*PROVIDED DATA:*
# # #

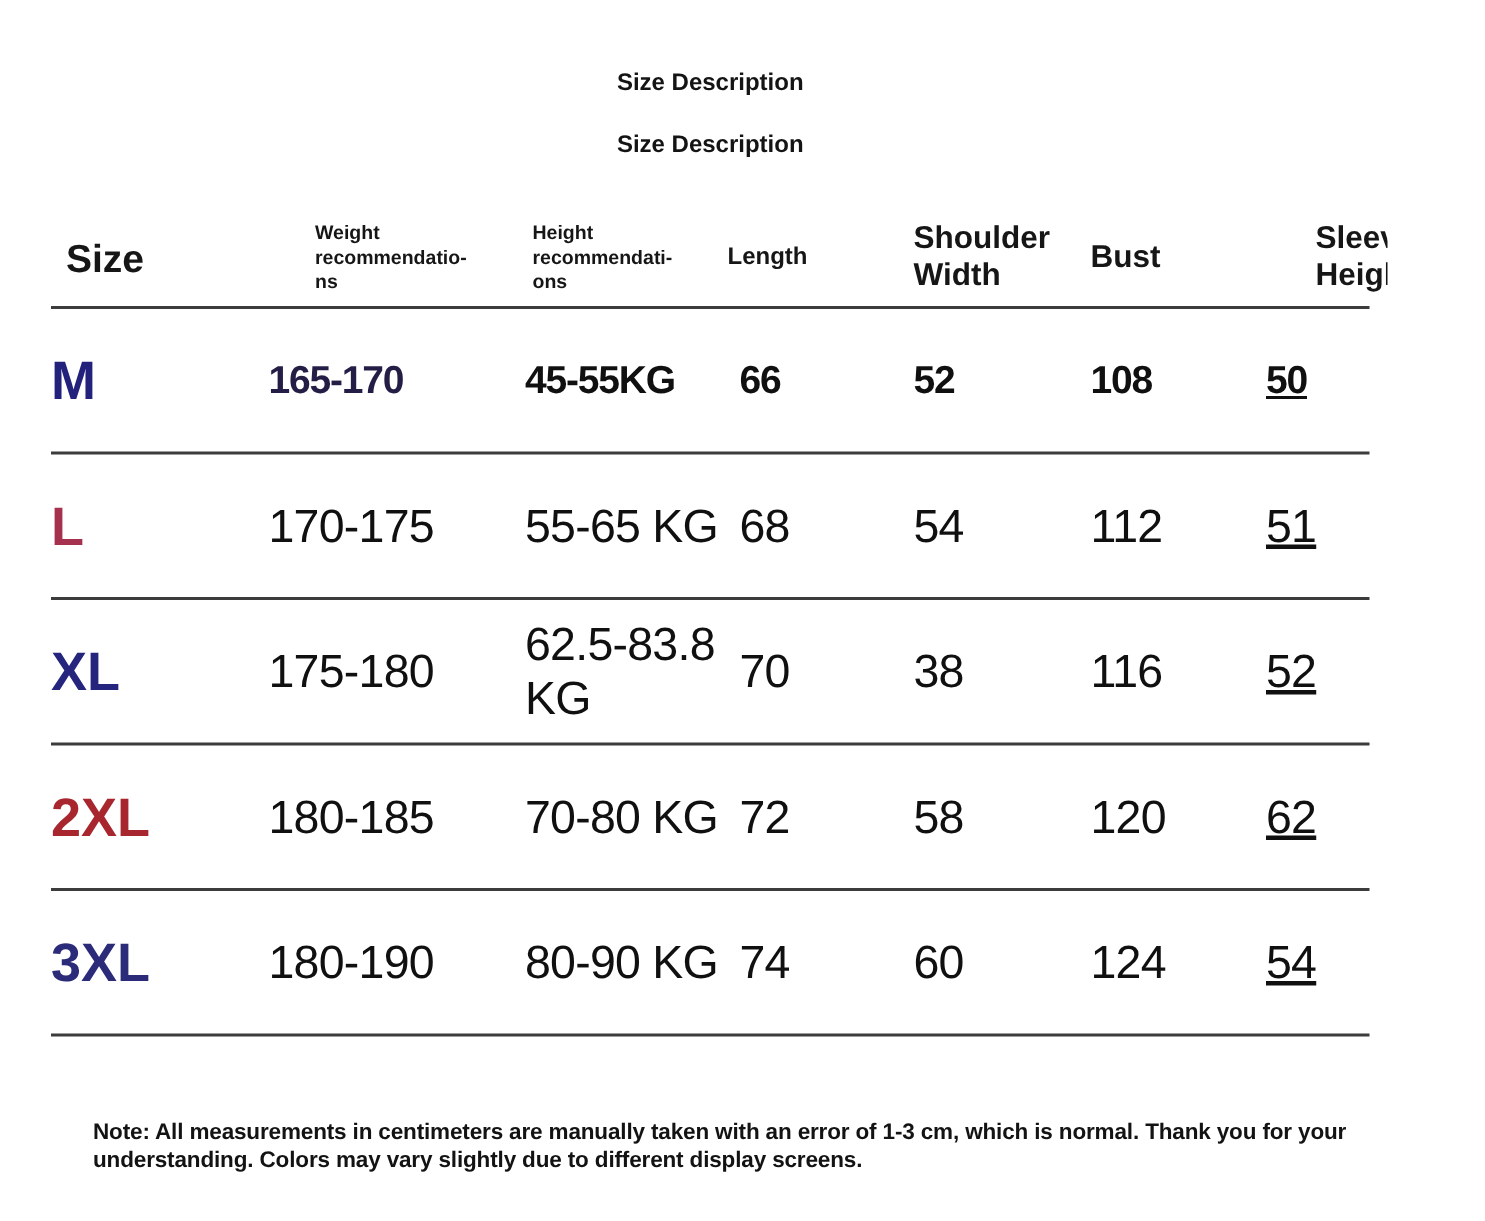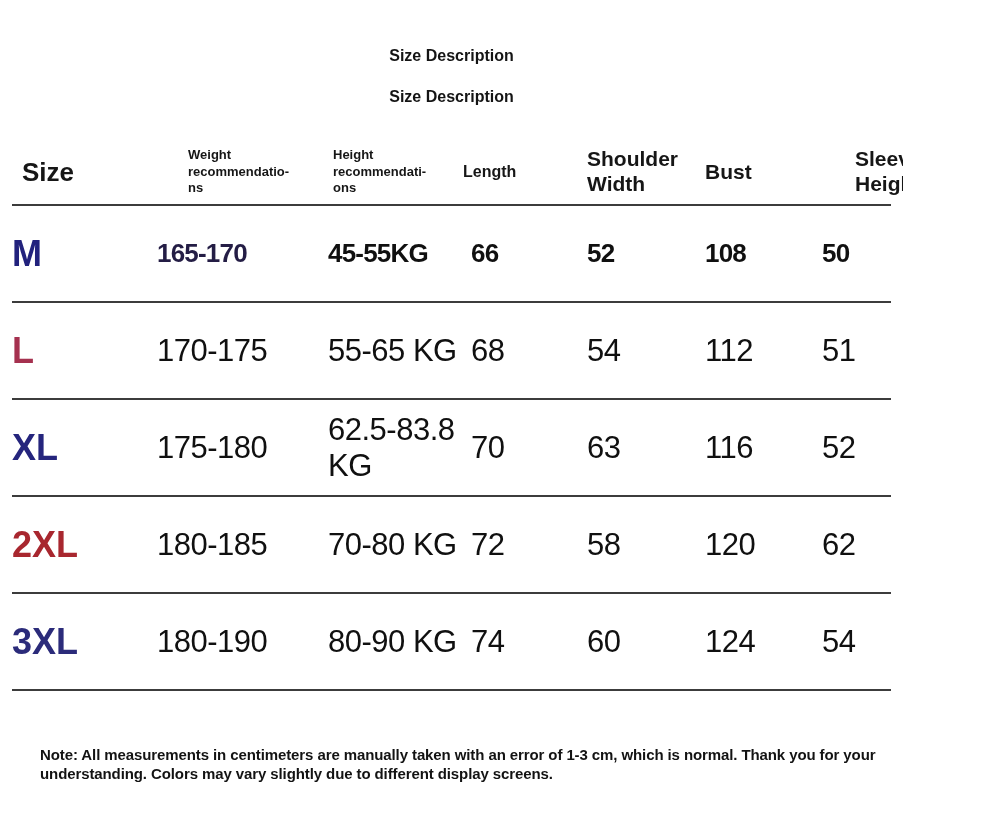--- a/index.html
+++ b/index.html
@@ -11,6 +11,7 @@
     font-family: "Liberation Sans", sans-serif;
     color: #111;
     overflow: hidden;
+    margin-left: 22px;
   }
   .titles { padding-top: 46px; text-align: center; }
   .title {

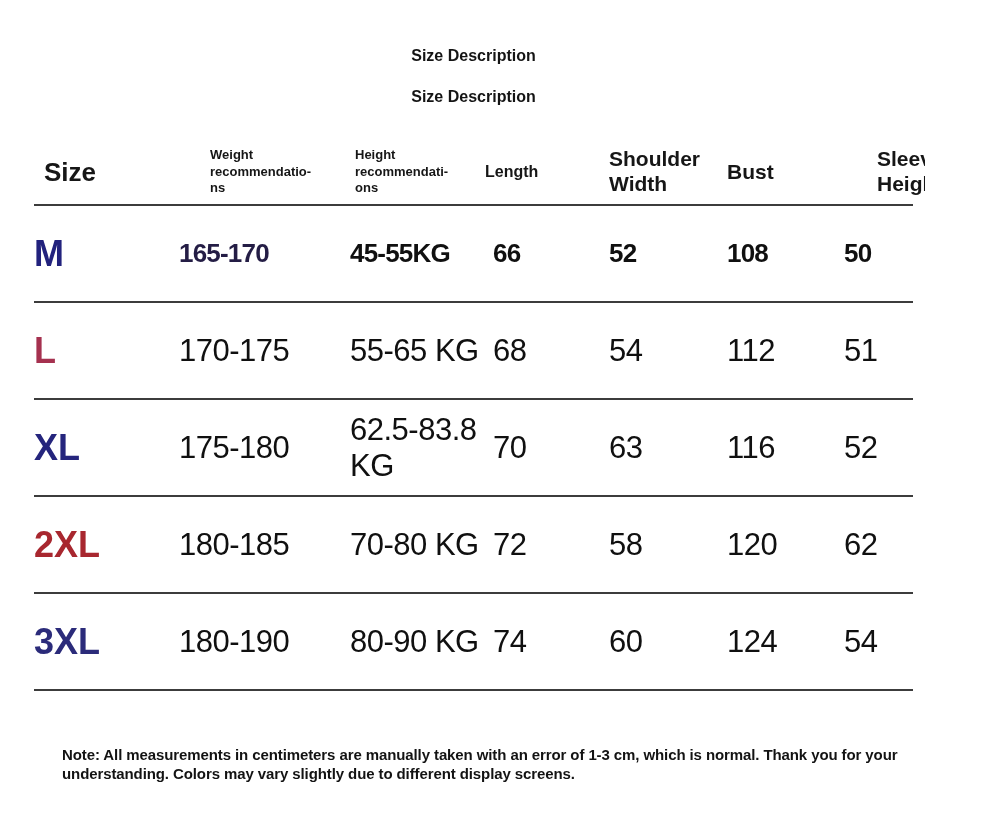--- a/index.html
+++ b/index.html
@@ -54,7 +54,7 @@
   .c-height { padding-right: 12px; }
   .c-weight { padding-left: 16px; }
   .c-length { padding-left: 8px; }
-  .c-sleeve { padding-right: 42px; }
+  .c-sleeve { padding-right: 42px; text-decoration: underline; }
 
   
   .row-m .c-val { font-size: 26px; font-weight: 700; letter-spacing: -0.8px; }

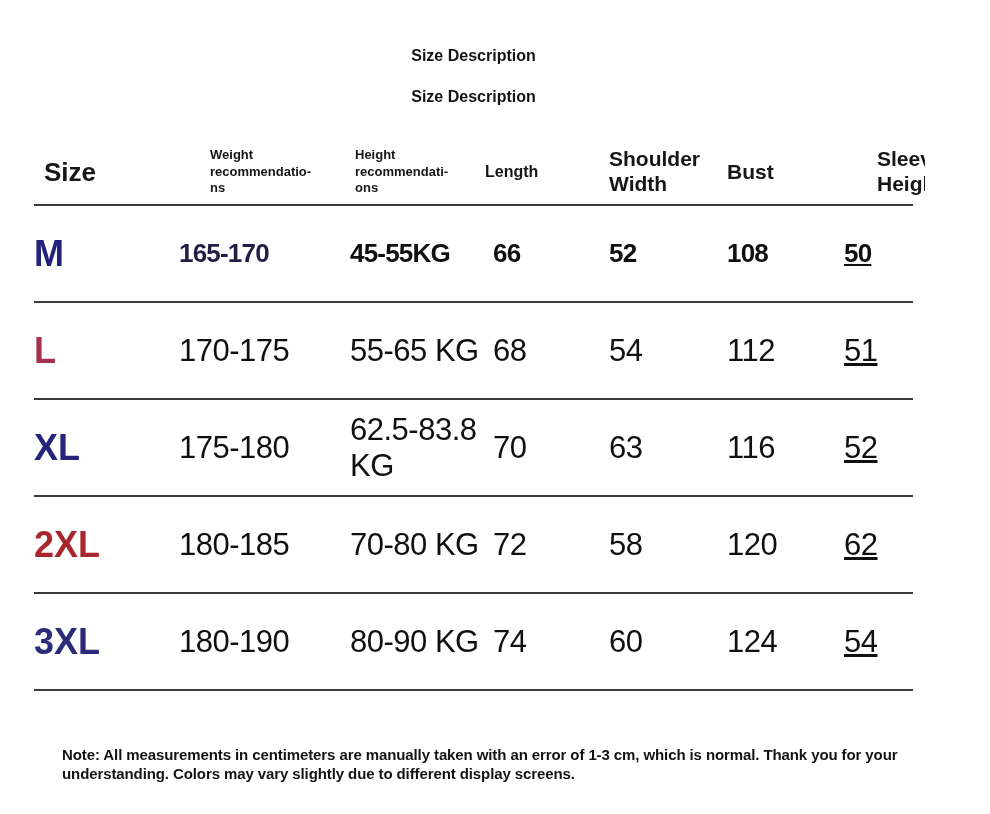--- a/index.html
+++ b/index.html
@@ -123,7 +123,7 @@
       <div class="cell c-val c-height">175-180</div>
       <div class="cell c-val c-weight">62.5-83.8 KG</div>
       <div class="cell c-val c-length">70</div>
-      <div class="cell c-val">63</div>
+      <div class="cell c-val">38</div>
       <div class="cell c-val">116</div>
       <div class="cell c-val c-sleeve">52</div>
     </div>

# # #

*YOUR TASK:* Out of the entries, pull every line that mentions "class".

*YOUR SOLUTION:*
       <div class="cell c-val c-height">175-180</div>
       <div class="cell c-val c-weight">62.5-83.8 KG</div>
       <div class="cell c-val c-length">70</div>
-      <div class="cell c-val">63</div>
+      <div class="cell c-val">38</div>
       <div class="cell c-val">116</div>
       <div class="cell c-val c-sleeve">52</div>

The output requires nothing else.